Exercise description - Once "[406,229,430,237] SSL -> [68,270,95,281] TLS" turns up in a line below, reproduce that line and those after it exactly, stopping after the line with "(227, 541) none"; leave pictures out.
═════ Provided information
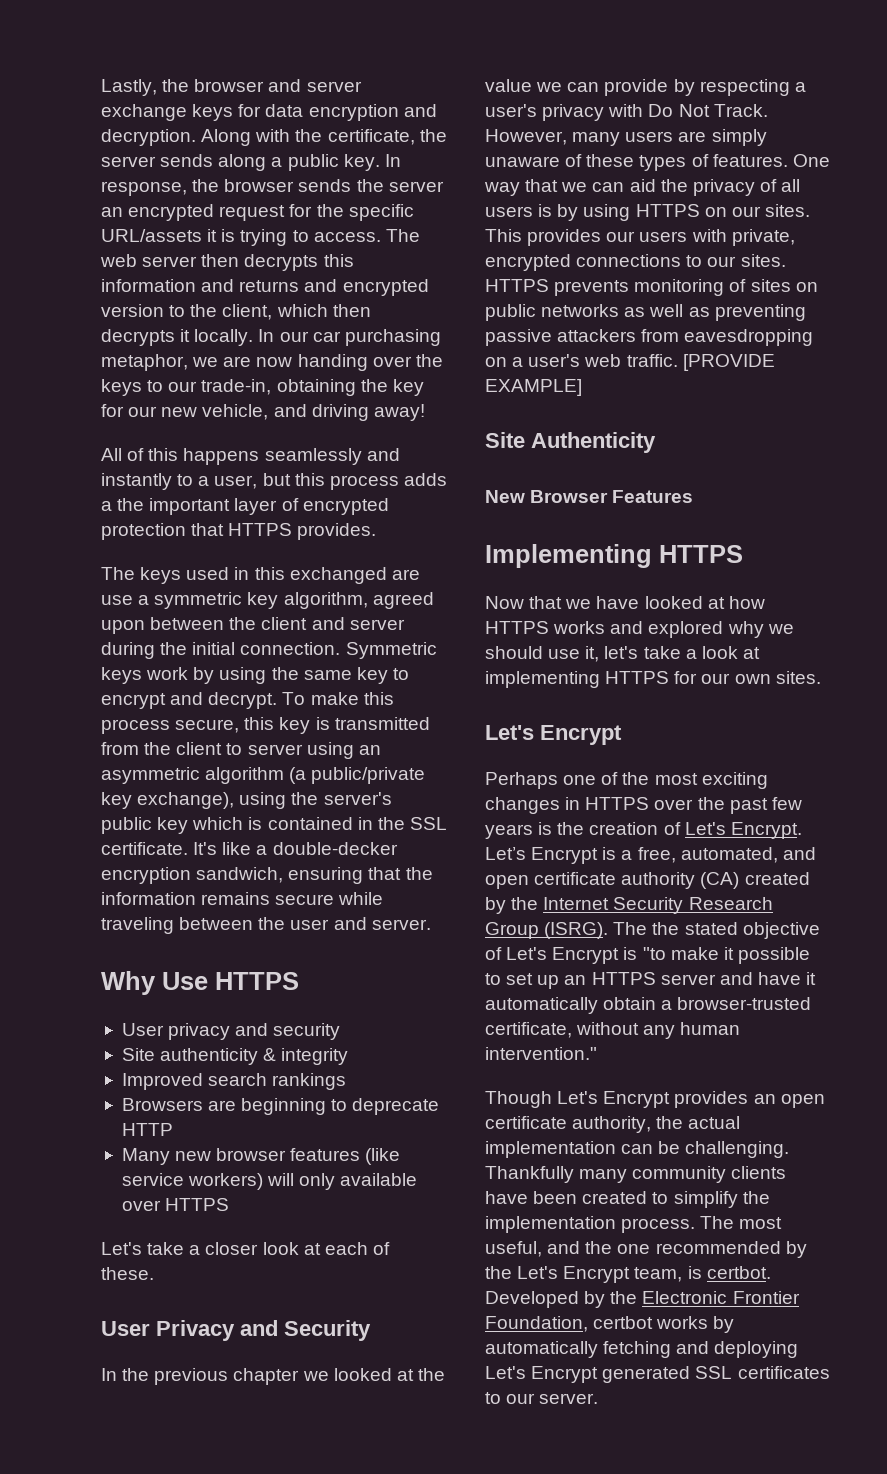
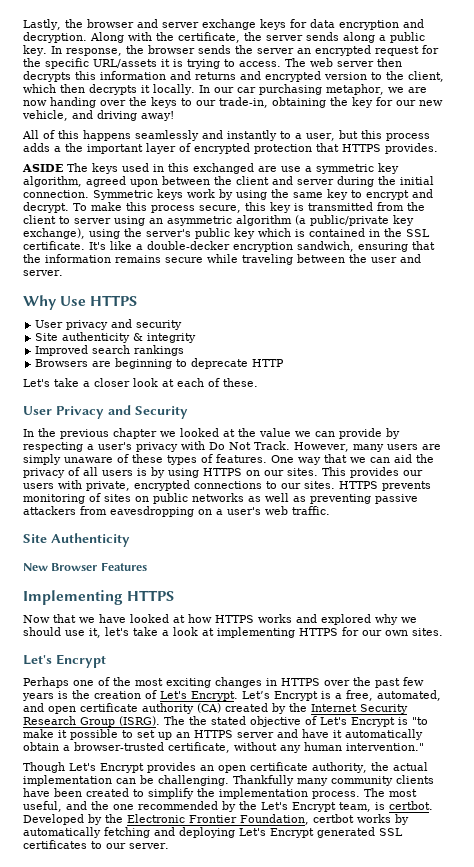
(377, 531) none -> [22,164,63,172] ASIDE
[121,1148,401,1165] [121,1173,418,1190] [121,1198,230,1211] // Many new browser features (like service workers) will only available over HTTPS -> (285, 363) none
[682,354,775,371] [485,379,582,396] [PROVIDE EXAMPLE] -> (330, 510) none

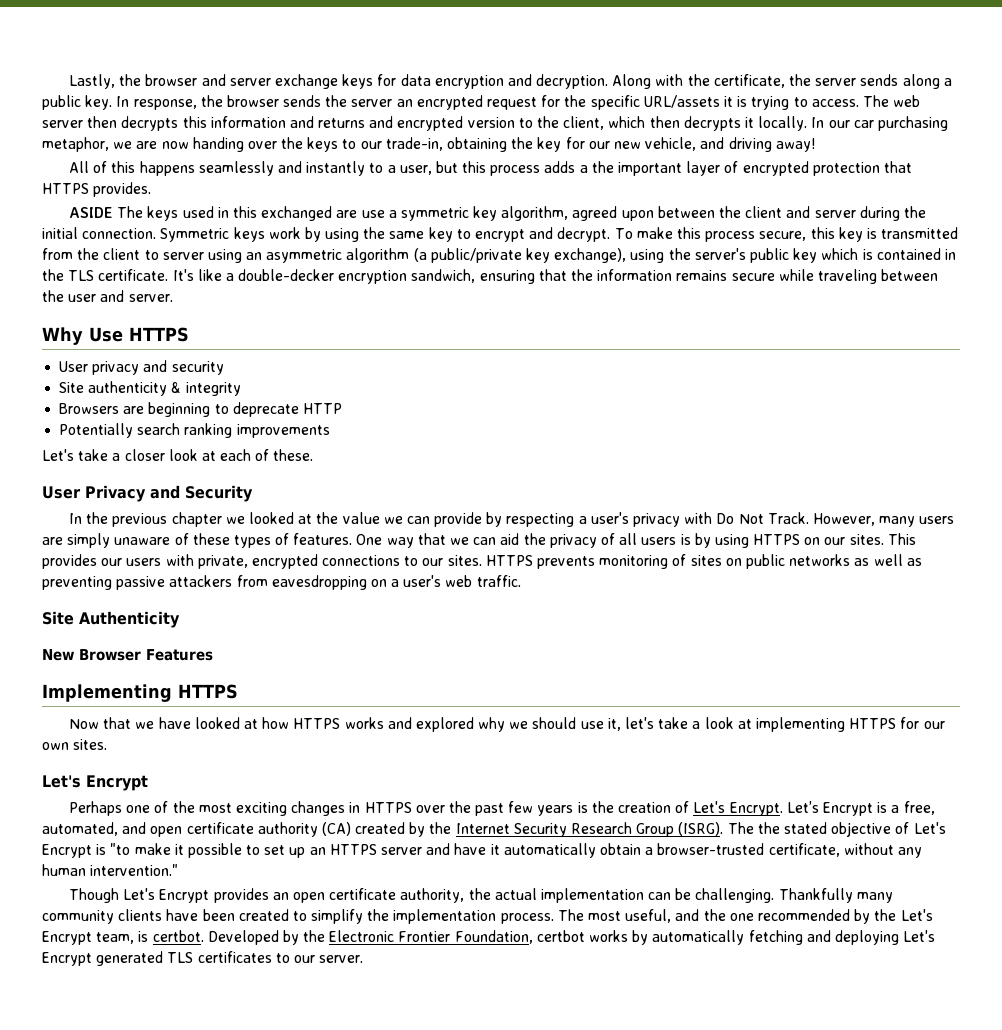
[406,229,430,237] SSL -> [68,270,95,281] TLS
[35,345,185,356] // Improved search rankings -> (241, 389) none
(285, 363) none -> [59,423,330,438] // Potentially search ranking improvements
[379,828,403,836] SSL -> [167,952,194,963] TLS

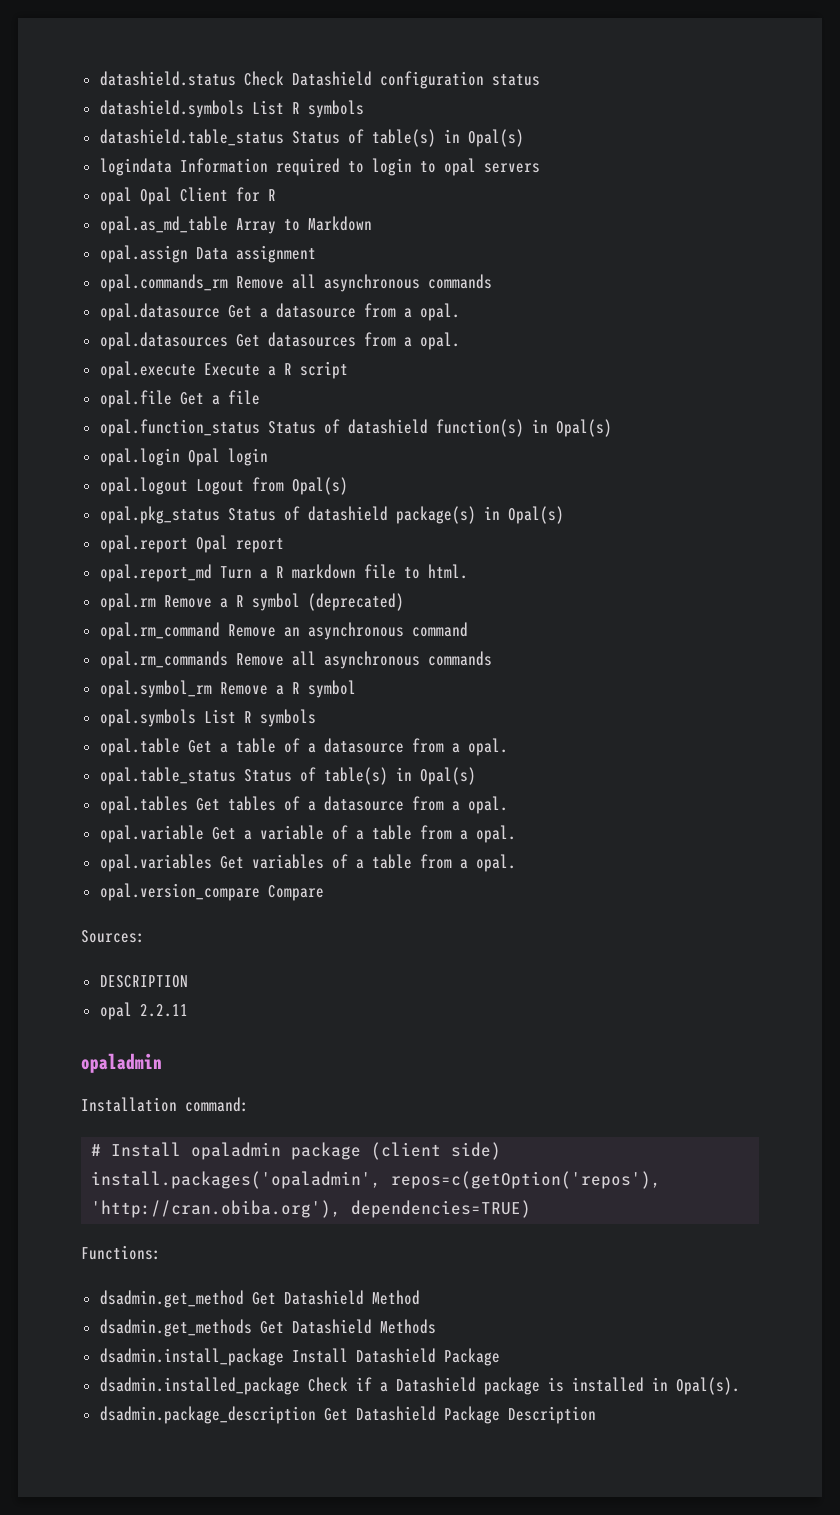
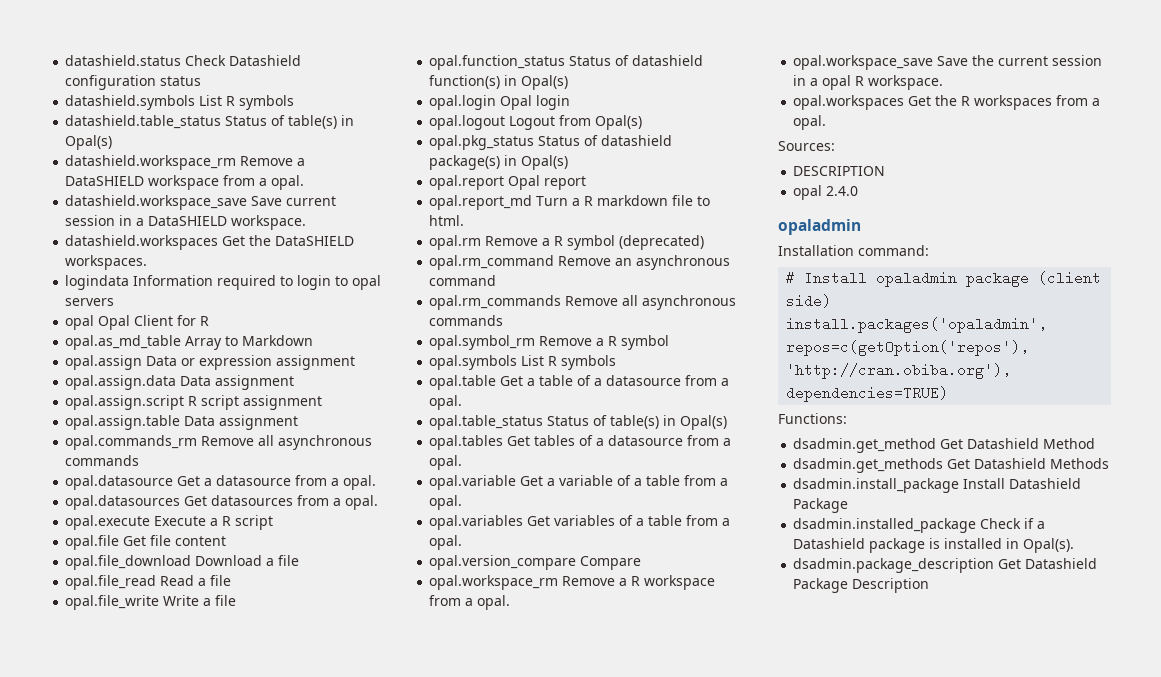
(524, 138) none -> [65,155,306,170] [65,175,305,190] [65,195,337,210] [65,215,307,230] [65,235,355,250] [65,255,148,270] // datashield.workspace_rm Remove a DataSHIELD workspace from a opal. // datashield.workspace_save Save current session in a DataSHIELD workspace. // datashield.workspaces Get the DataSHIELD workspaces.
(228, 253) none -> [181,355,356,370] [65,375,295,390] [65,395,323,410] [65,415,216,430] or expression assignment // opal.assign.data Data assignment // opal.assign.script R script assignment // opal.assign.table Data
(204, 398) none -> [150,535,227,546] [65,555,300,570] [65,575,232,590] [65,595,200,610] file content // opal.file_download Download a file // opal.file_read Read a file // opal.file_write Write
(324, 893) none -> [429,575,716,590] [429,595,511,610] [793,55,1103,70] [793,75,944,90] [793,95,1101,110] [793,115,827,130] // opal.workspace_rm Remove a R workspace from a opal. // opal.workspace_save Save the current session in a opal R workspace. // opal.workspaces Get the R workspaces from a opal.
[139,1004,188,1017] 2.2.11 -> [826,186,859,196] 2.4.0

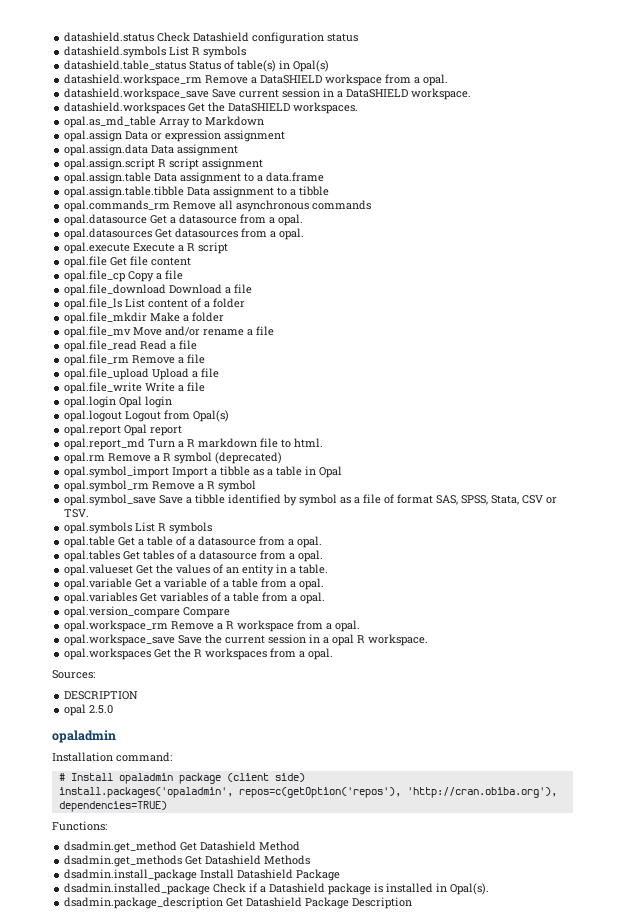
[65,275,382,290] [65,298,115,306] [65,315,210,330] // logindata Information required to login to opal servers // opal Opal Client for R -> (359, 108) none
(299, 422) none -> [244,172,325,182] [64,186,330,198] to a data.frame // opal.assign.table.tibble Data assignment to a tibble
(227, 541) none -> [64,270,184,282] // opal.file_cp Copy a file
[65,575,232,590] [65,595,237,610] [429,55,704,70] [429,75,569,90] opal.file_read Read a file // opal.file_write Write a file // opal.function_status Status of datashield function(s) in Opal(s) -> [64,298,246,310] [64,312,225,324] [64,326,275,338] [64,340,198,352] [64,354,206,366] [64,368,220,380] [64,382,206,394] opal.file_ls List content of a folder // opal.file_mkdir Make a folder // opal.file_mv Move and/or rename a file // opal.file_read Read a file // opal.file_rm Remove a file // opal.file_upload Upload a file // opal.file_write Write a file
[429,135,673,150] [429,155,569,170] // opal.pkg_status Status of datashield package(s) in Opal(s) -> (230, 416) none
[429,255,731,270] [429,275,497,286] [429,295,737,310] [429,315,504,326] opal.rm_command Remove an asynchronous command // opal.rm_commands Remove all asynchronous commands -> [64,466,343,478] opal.symbol_import Import a tibble as a table in Opal
(670, 342) none -> [64,494,558,506] [64,509,90,518] // opal.symbol_save Save a tibble identified by symbol as a file of format SAS, SPSS, Stata, CSV or TSV.
[429,415,728,430] // opal.table_status Status of table(s) in Opal(s) -> (323, 542) none
(463, 462) none -> [64,564,329,576] // opal.valueset Get the values of an entity in a table.
[826,186,859,196] 2.4.0 -> [89,705,114,714] 2.5.0

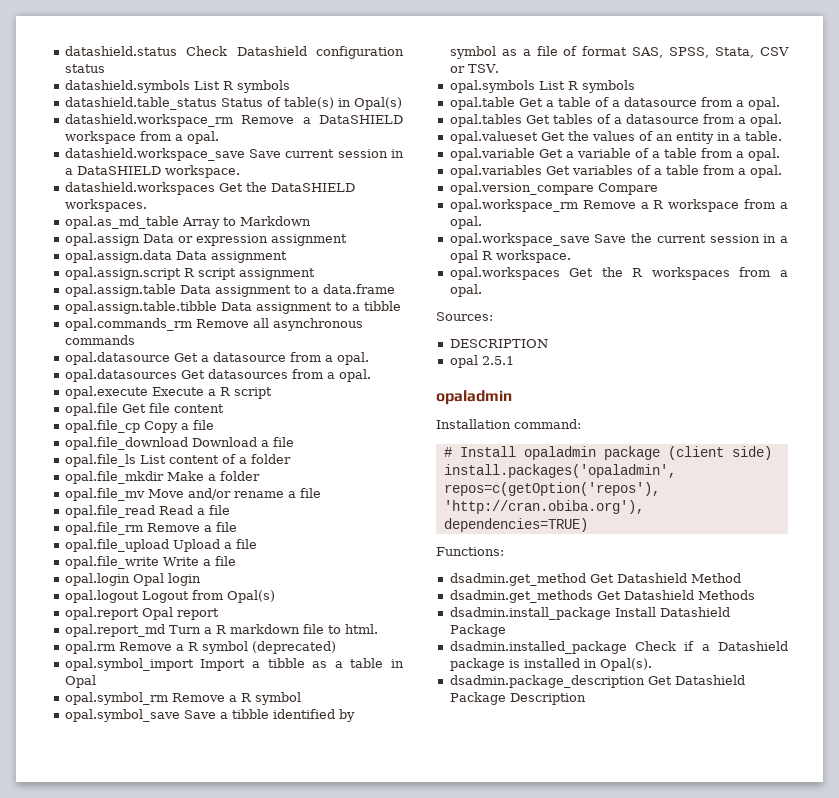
[89,705,114,714] 2.5.0 -> [481,356,514,365] 2.5.1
══════════
Solution to this task -
[406,229,430,237] SSL -> [68,270,95,281] TLS
[35,345,185,356] // Improved search rankings -> (241, 389) none
(285, 363) none -> [59,423,330,438] // Potentially search ranking improvements
[379,828,403,836] SSL -> [167,952,194,963] TLS

(524, 138) none -> [65,155,306,170] [65,175,305,190] [65,195,337,210] [65,215,307,230] [65,235,355,250] [65,255,148,270] // datashield.workspace_rm Remove a DataSHIELD workspace from a opal. // datashield.workspace_save Save current session in a DataSHIELD workspace. // datashield.workspaces Get the DataSHIELD workspaces.
(228, 253) none -> [181,355,356,370] [65,375,295,390] [65,395,323,410] [65,415,216,430] or expression assignment // opal.assign.data Data assignment // opal.assign.script R script assignment // opal.assign.table Data
(204, 398) none -> [150,535,227,546] [65,555,300,570] [65,575,232,590] [65,595,200,610] file content // opal.file_download Download a file // opal.file_read Read a file // opal.file_write Write
(324, 893) none -> [429,575,716,590] [429,595,511,610] [793,55,1103,70] [793,75,944,90] [793,95,1101,110] [793,115,827,130] // opal.workspace_rm Remove a R workspace from a opal. // opal.workspace_save Save the current session in a opal R workspace. // opal.workspaces Get the R workspaces from a opal.
[139,1004,188,1017] 2.2.11 -> [826,186,859,196] 2.4.0

[65,275,382,290] [65,298,115,306] [65,315,210,330] // logindata Information required to login to opal servers // opal Opal Client for R -> (359, 108) none
(299, 422) none -> [244,172,325,182] [64,186,330,198] to a data.frame // opal.assign.table.tibble Data assignment to a tibble
(227, 541) none -> [64,270,184,282] // opal.file_cp Copy a file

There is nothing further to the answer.